- **Exercise**
Transcribe the listing verbatim, please, with images dropped.

━━━━━━━━━━

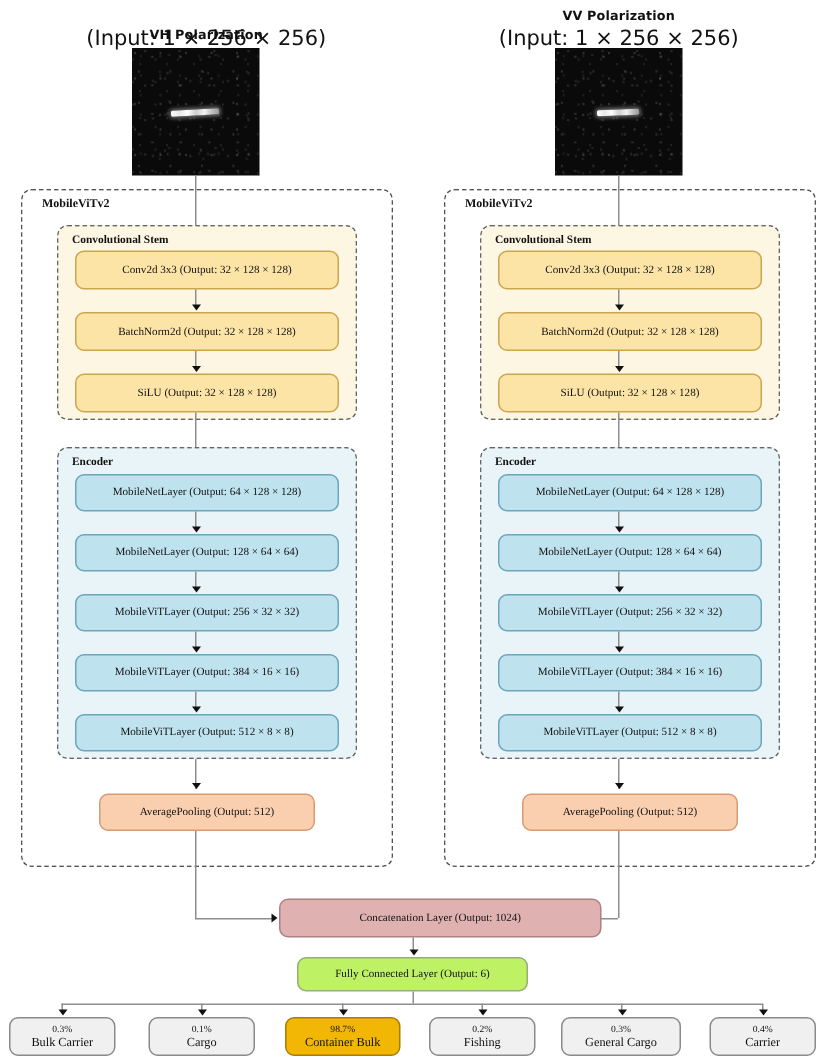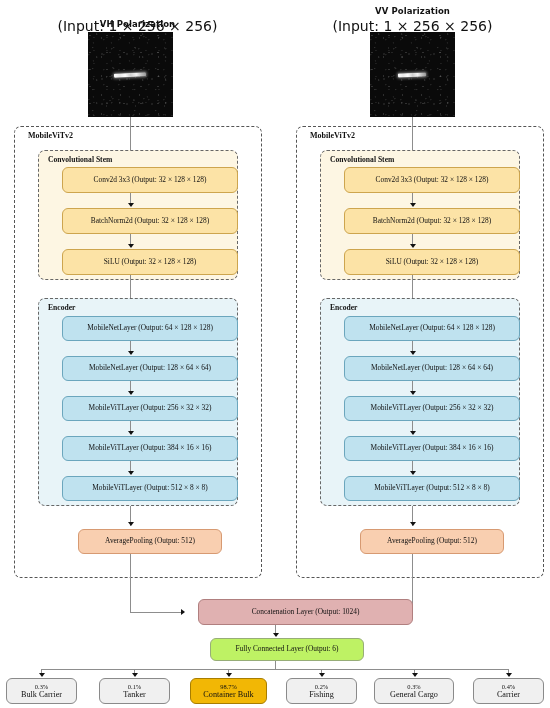--- a/index.html
+++ b/index.html
@@ -39,21 +39,21 @@
   .inner-dash{border:1.1px dashed #666;border-radius:7px;}
   .inner-dash.stem{background:#fdf6e3;}
   .inner-dash.enc{background:#e8f4f8;}
   .grp-title{font-family:"Liberation Serif", serif;font-weight:bold;font-size:7.6px;
              position:absolute;background:transparent;padding:0 2px;}
   .outer-title{font-family:"Liberation Serif", serif;font-weight:bold;font-size:8px;
                position:absolute;}
 
   
   .node{border-radius:6px;display:flex;align-items:center;justify-content:center;
-        text-align:center;font-size:7.4px;line-height:1.15;padding:0 4px;margin-left:12px;}
+        text-align:center;font-size:7.4px;line-height:1.15;padding:0 4px;}
   .n-yellow{background:#fce3a6;border:1px solid #cda54e;}
   .n-blue{background:#bfe2ef;border:1px solid #6ba6bd;}
   .n-peach{background:#f9cfb0;border:1px solid #d79a72;}
   .n-pink{background:#e0b1b1;border:1px solid #b07f7f;}
   .n-green{background:#bef264;border:1px solid #97ad78;}
   .n-gray{background:#f0f0f0;border:1px solid #8a8a8a;}
   .n-gold{background:#f2b705;border:1px solid #a87d00;}
 
   
   .cls{border-radius:6px;display:flex;flex-direction:column;align-items:center;
@@ -194,21 +194,21 @@
 <div class="abs arr-d" style="left:411.5px;top:673px;"></div>
 <div class="abs ln-v" style="left:508px;top:669px;height:7px;"></div>
 <div class="abs arr-d" style="left:505.5px;top:673px;"></div>
 
 <div class="abs cls n-gray" style="left:6px;top:678px;width:71px;height:26px;">
   <span class="pct">0.3%</span>
   <span class="nm">Bulk Carrier</span>
 </div>
 <div class="abs cls n-gray" style="left:99px;top:678px;width:71px;height:26px;">
   <span class="pct">0.1%</span>
-  <span class="nm">Tanker</span>
+  <span class="nm">Cargo</span>
 </div>
 <div class="abs cls n-gold" style="left:190px;top:678px;width:77px;height:26px;">
   <span class="pct">98.7%</span>
   <span class="nm">Container Bulk</span>
 </div>
 <div class="abs cls n-gray" style="left:286px;top:678px;width:71px;height:26px;">
   <span class="pct">0.2%</span>
   <span class="nm">Fishing</span>
 </div>
 <div class="abs cls n-gray" style="left:374px;top:678px;width:80px;height:26px;">

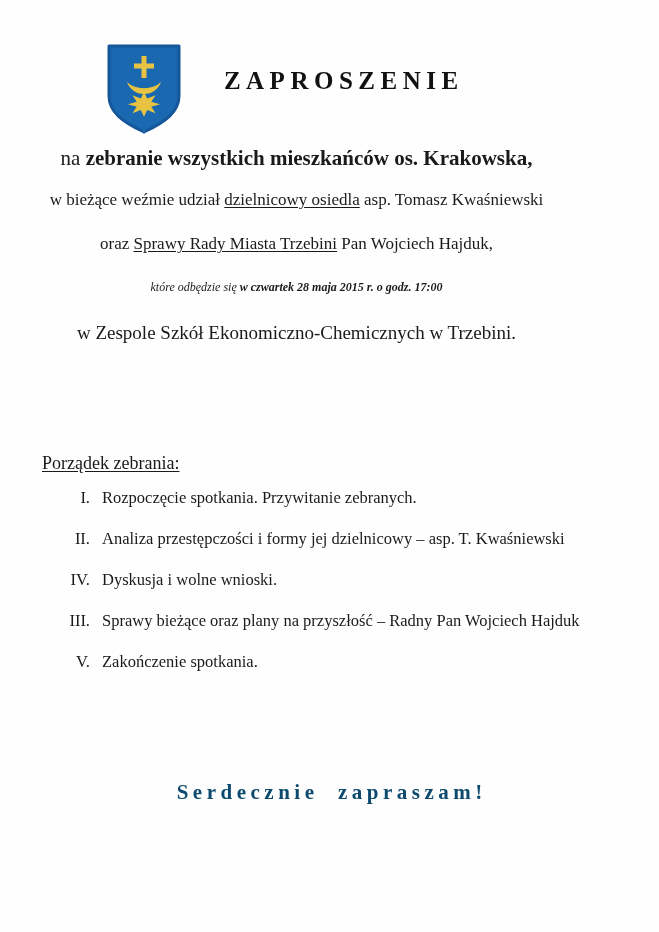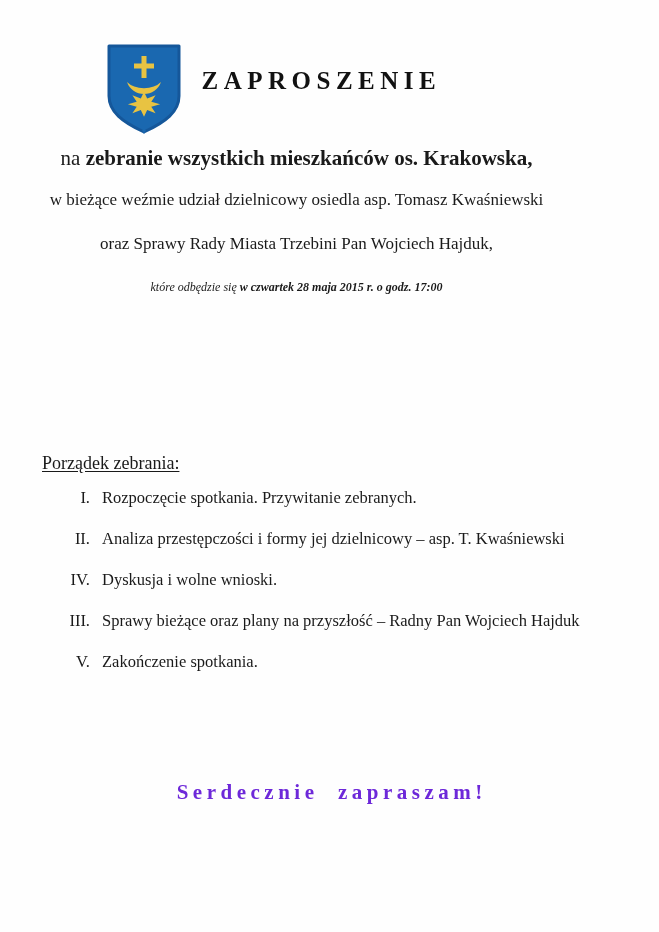--- a/index.html
+++ b/index.html
@@ -39,21 +39,21 @@
     width: 74px;
     height: 90px;
   }
   .crest svg { display: block; width: 74px; height: 90px; }
 
   .doc-title {
     position: absolute;
     left: 196px;
     top: 30px;
     width: 290px;
-    text-align: left;
+    text-align: center;
     font-size: 25px;
     font-weight: bold;
     letter-spacing: 5.5px;
     text-indent: 5.5px;
     line-height: 1;
     color: #111111;
   }
 
   
   .intro {
@@ -66,21 +66,21 @@
     text-align: center;
     width: 593px;
   }
   .l1 { font-size: 21px; line-height: 40px; }
   .l2 { font-size: 17px; line-height: 44px; }
   .l3 { font-size: 17px; line-height: 43px; }
   .l4 { font-size: 12px; line-height: 45px; font-style: italic; }
   .l5 { font-size: 19px; line-height: 46px; }
 
   .b { font-weight: bold; }
-  .u { text-underline-offset: 2px; }
+  .u { text-decoration: underline; text-underline-offset: 2px; }
 
   
   .agenda-heading {
     position: absolute;
     left: 42px;
     top: 453px;
     font-size: 18px;
     text-decoration: underline;
     text-underline-offset: 2px;
   }
@@ -112,21 +112,21 @@
   .closing {
     position: absolute;
     top: 780px;
     left: 0;
     width: 659px;
     text-align: center;
     font-size: 21px;
     font-weight: bold;
     letter-spacing: 4.5px;
     text-indent: 4.5px;
-    color: #6d28d9;
+    color: #0c4a6e;
   }
   .closing .gap { letter-spacing: 4.5px; }
 </style>
 </head>
 <body>
 
 <div class="page">
 
   <div class="header">
 
@@ -160,20 +160,21 @@
     </div>
 
     <div class="line l3">
       <span>oraz </span><span class="u">Sprawy Rady Miasta Trzebini</span><span> Pan Wojciech Hajduk,</span>
     </div>
 
     <div class="line l4">
       <span>które odbędzie się </span><span class="b">w czwartek 28 maja 2015 r. o godz. 17:00</span>
     </div>
 
+    <div class="line l5">w Zespole Szkół Ekonomiczno-Chemicznych w Trzebini.</div>
   </div>
 
   <div class="agenda-heading">Porządek zebrania:</div>
 
   <div class="agenda-list">
 
     <div class="agenda-row">
       <span class="agenda-num">I.</span>
       <span class="agenda-text">Rozpoczęcie spotkania. Przywitanie zebranych.</span>
     </div>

━━━━━━━━━━

- **Exercise solution**
--- a/index.html
+++ b/index.html
@@ -39,21 +39,21 @@
   .inner-dash{border:1.1px dashed #666;border-radius:7px;}
   .inner-dash.stem{background:#fdf6e3;}
   .inner-dash.enc{background:#e8f4f8;}
   .grp-title{font-family:"Liberation Serif", serif;font-weight:bold;font-size:7.6px;
              position:absolute;background:transparent;padding:0 2px;}
   .outer-title{font-family:"Liberation Serif", serif;font-weight:bold;font-size:8px;
                position:absolute;}
 
   
   .node{border-radius:6px;display:flex;align-items:center;justify-content:center;
-        text-align:center;font-size:7.4px;line-height:1.15;padding:0 4px;margin-left:12px;}
+        text-align:center;font-size:7.4px;line-height:1.15;padding:0 4px;}
   .n-yellow{background:#fce3a6;border:1px solid #cda54e;}
   .n-blue{background:#bfe2ef;border:1px solid #6ba6bd;}
   .n-peach{background:#f9cfb0;border:1px solid #d79a72;}
   .n-pink{background:#e0b1b1;border:1px solid #b07f7f;}
   .n-green{background:#bef264;border:1px solid #97ad78;}
   .n-gray{background:#f0f0f0;border:1px solid #8a8a8a;}
   .n-gold{background:#f2b705;border:1px solid #a87d00;}
 
   
   .cls{border-radius:6px;display:flex;flex-direction:column;align-items:center;
@@ -194,21 +194,21 @@
 <div class="abs arr-d" style="left:411.5px;top:673px;"></div>
 <div class="abs ln-v" style="left:508px;top:669px;height:7px;"></div>
 <div class="abs arr-d" style="left:505.5px;top:673px;"></div>
 
 <div class="abs cls n-gray" style="left:6px;top:678px;width:71px;height:26px;">
   <span class="pct">0.3%</span>
   <span class="nm">Bulk Carrier</span>
 </div>
 <div class="abs cls n-gray" style="left:99px;top:678px;width:71px;height:26px;">
   <span class="pct">0.1%</span>
-  <span class="nm">Tanker</span>
+  <span class="nm">Cargo</span>
 </div>
 <div class="abs cls n-gold" style="left:190px;top:678px;width:77px;height:26px;">
   <span class="pct">98.7%</span>
   <span class="nm">Container Bulk</span>
 </div>
 <div class="abs cls n-gray" style="left:286px;top:678px;width:71px;height:26px;">
   <span class="pct">0.2%</span>
   <span class="nm">Fishing</span>
 </div>
 <div class="abs cls n-gray" style="left:374px;top:678px;width:80px;height:26px;">

--- a/index.html
+++ b/index.html
@@ -39,21 +39,21 @@
     width: 74px;
     height: 90px;
   }
   .crest svg { display: block; width: 74px; height: 90px; }
 
   .doc-title {
     position: absolute;
     left: 196px;
     top: 30px;
     width: 290px;
-    text-align: left;
+    text-align: center;
     font-size: 25px;
     font-weight: bold;
     letter-spacing: 5.5px;
     text-indent: 5.5px;
     line-height: 1;
     color: #111111;
   }
 
   
   .intro {
@@ -66,21 +66,21 @@
     text-align: center;
     width: 593px;
   }
   .l1 { font-size: 21px; line-height: 40px; }
   .l2 { font-size: 17px; line-height: 44px; }
   .l3 { font-size: 17px; line-height: 43px; }
   .l4 { font-size: 12px; line-height: 45px; font-style: italic; }
   .l5 { font-size: 19px; line-height: 46px; }
 
   .b { font-weight: bold; }
-  .u { text-underline-offset: 2px; }
+  .u { text-decoration: underline; text-underline-offset: 2px; }
 
   
   .agenda-heading {
     position: absolute;
     left: 42px;
     top: 453px;
     font-size: 18px;
     text-decoration: underline;
     text-underline-offset: 2px;
   }
@@ -112,21 +112,21 @@
   .closing {
     position: absolute;
     top: 780px;
     left: 0;
     width: 659px;
     text-align: center;
     font-size: 21px;
     font-weight: bold;
     letter-spacing: 4.5px;
     text-indent: 4.5px;
-    color: #6d28d9;
+    color: #0c4a6e;
   }
   .closing .gap { letter-spacing: 4.5px; }
 </style>
 </head>
 <body>
 
 <div class="page">
 
   <div class="header">
 
@@ -160,20 +160,21 @@
     </div>
 
     <div class="line l3">
       <span>oraz </span><span class="u">Sprawy Rady Miasta Trzebini</span><span> Pan Wojciech Hajduk,</span>
     </div>
 
     <div class="line l4">
       <span>które odbędzie się </span><span class="b">w czwartek 28 maja 2015 r. o godz. 17:00</span>
     </div>
 
+    <div class="line l5">w Zespole Szkół Ekonomiczno-Chemicznych w Trzebini.</div>
   </div>
 
   <div class="agenda-heading">Porządek zebrania:</div>
 
   <div class="agenda-list">
 
     <div class="agenda-row">
       <span class="agenda-num">I.</span>
       <span class="agenda-text">Rozpoczęcie spotkania. Przywitanie zebranych.</span>
     </div>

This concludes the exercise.